Why did this painting fall so completely out of favor? It wasn't like taste shifted gradually—it seems to have become actively despised.

Model

The timing is crucial. The painting's entire meaning was bound up with Ferdinand VII's restored monarchy. Once that political moment passed, once Spain began moving toward republicanism, the work became an embarrassment to the people running the museum. It wasn't just unfashionable—it represented the wrong side of history.

Inventor

But Goya painted similar subjects, scenes of suffering under occupation. Why did his work survive and Aparicio's didn't?

Model

Goya's paintings were more ambiguous, more psychologically complex. They didn't serve a single political master. Aparicio's work was too direct, too obviously a tool of propaganda. And by the time Goya's reputation was fully established, the cultural conversation had moved on. Aparicio became the cautionary tale.

Inventor

The book that used liking Aparicio as a test for bad taste—that's almost cruel.

Model

It is. But it shows how completely the reversal was. The painting didn't just lose favor; it became a marker of vulgarity.

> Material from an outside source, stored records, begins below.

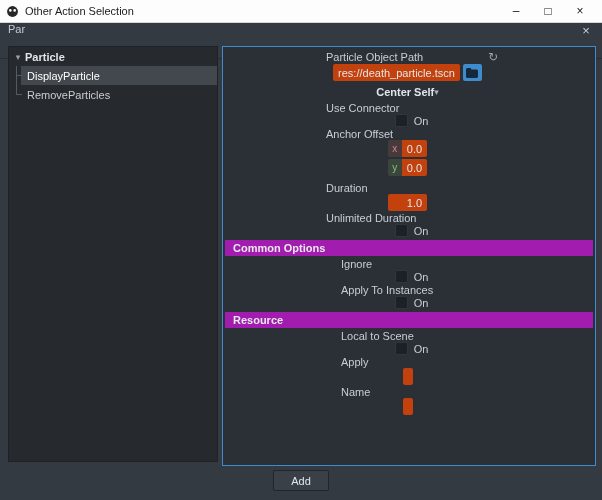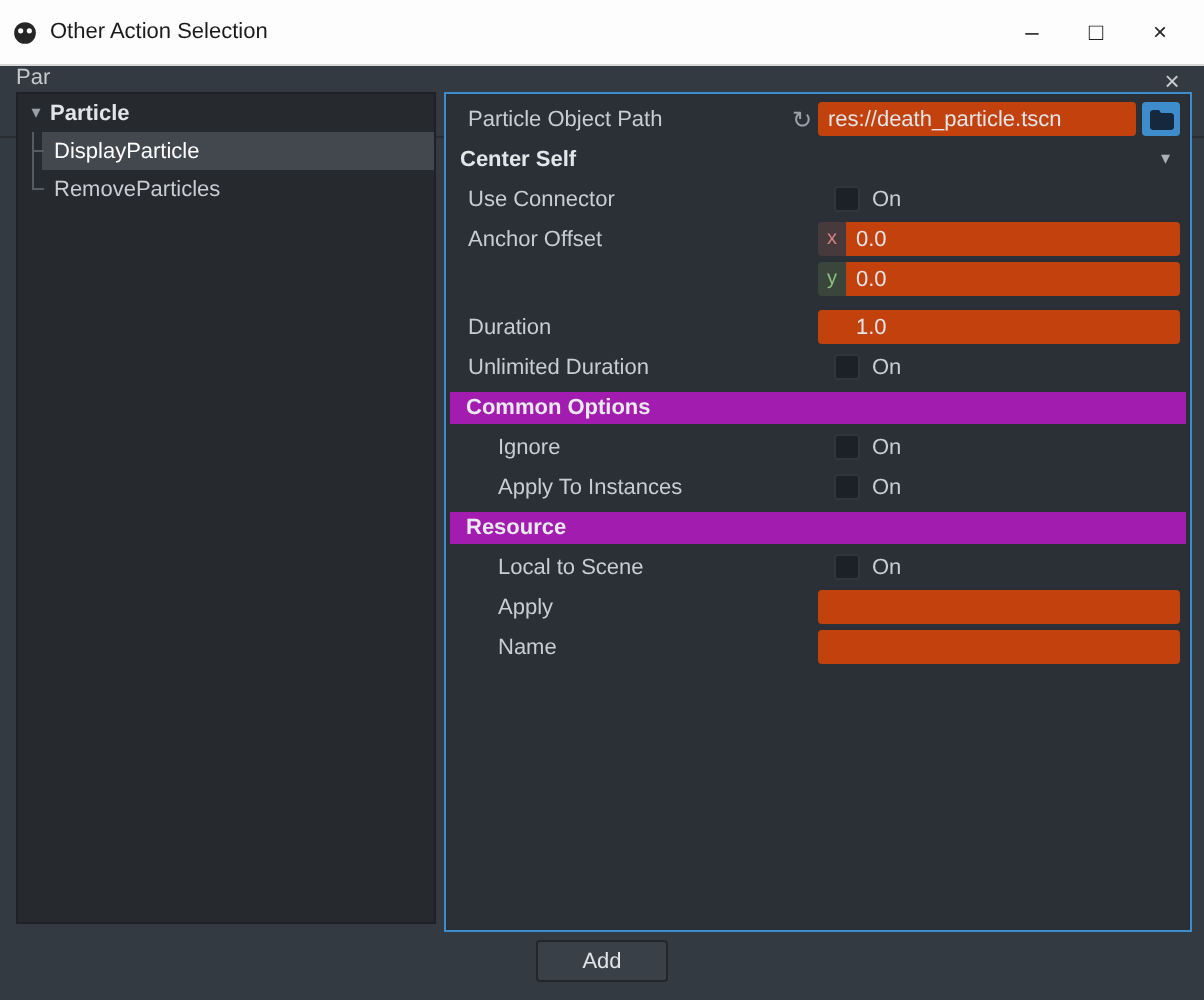"Other Action Selection" .titlebar { height: 33px -> 23px }
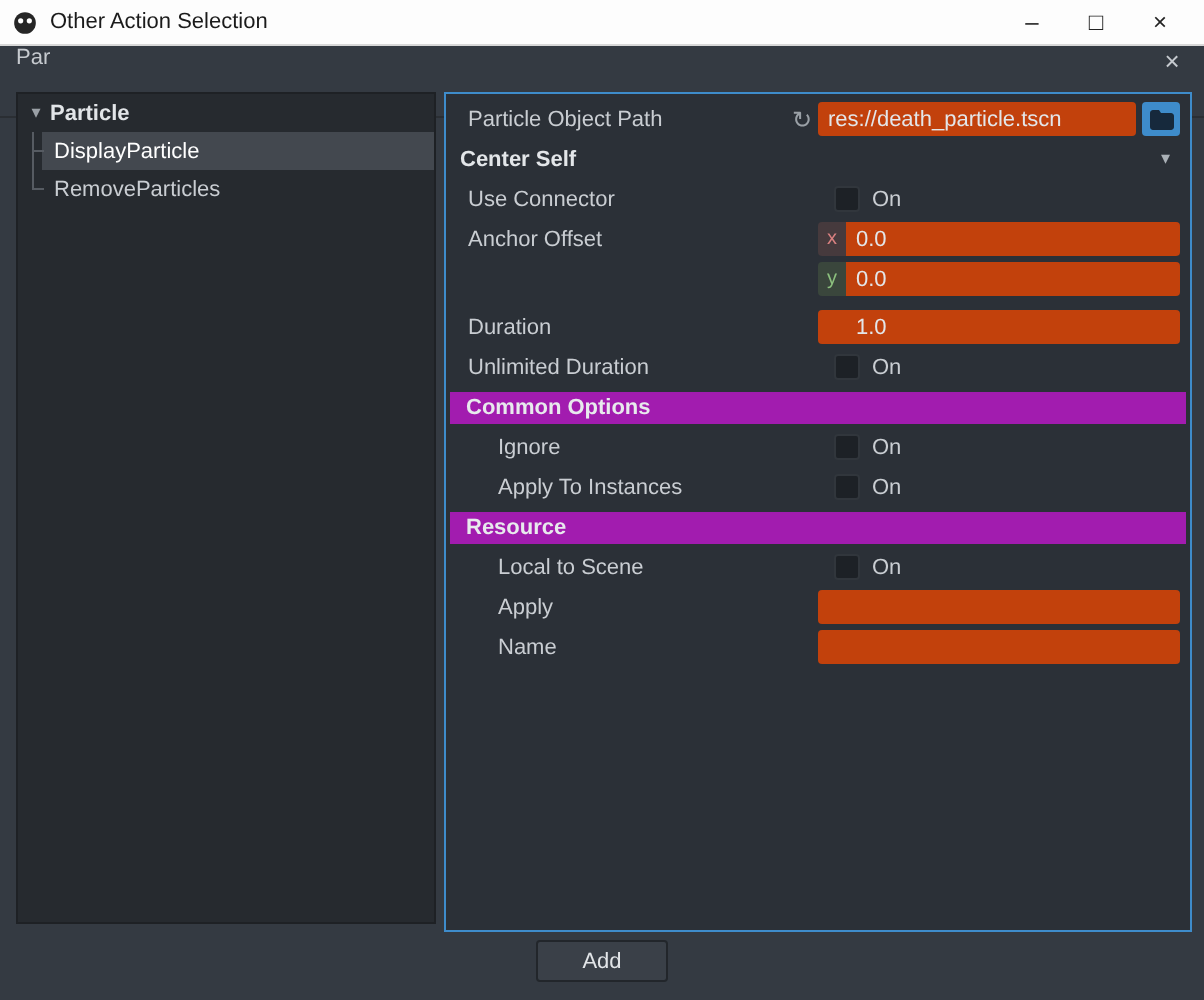"Particle Object Path" .irow { flex-direction: none -> column }
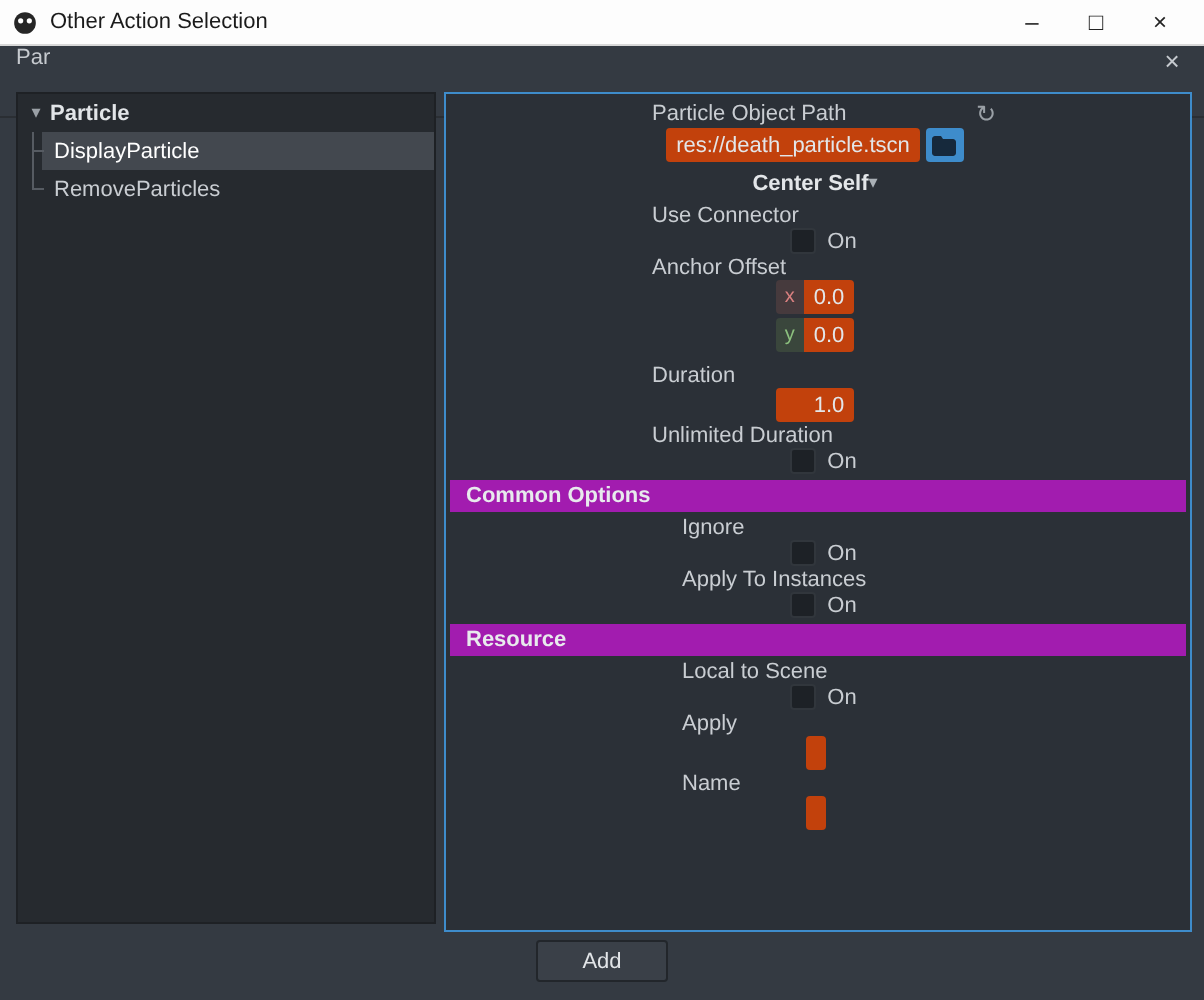"Add" .add-btn { width: 66px -> 56px }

To like it was to reveal yourself as someone without discernment. That's a powerful form of erasure.

Inventor

Do you think the Prado's new exhibition will change how people see it?

Model

I don't think that's the point. The curators aren't trying to make Aparicio great again. They're using the painting to ask a bigger question: if taste can shift this dramatically, what does that tell us about the judgments we're making right now? What are we dismissing today that future generations might reconsider?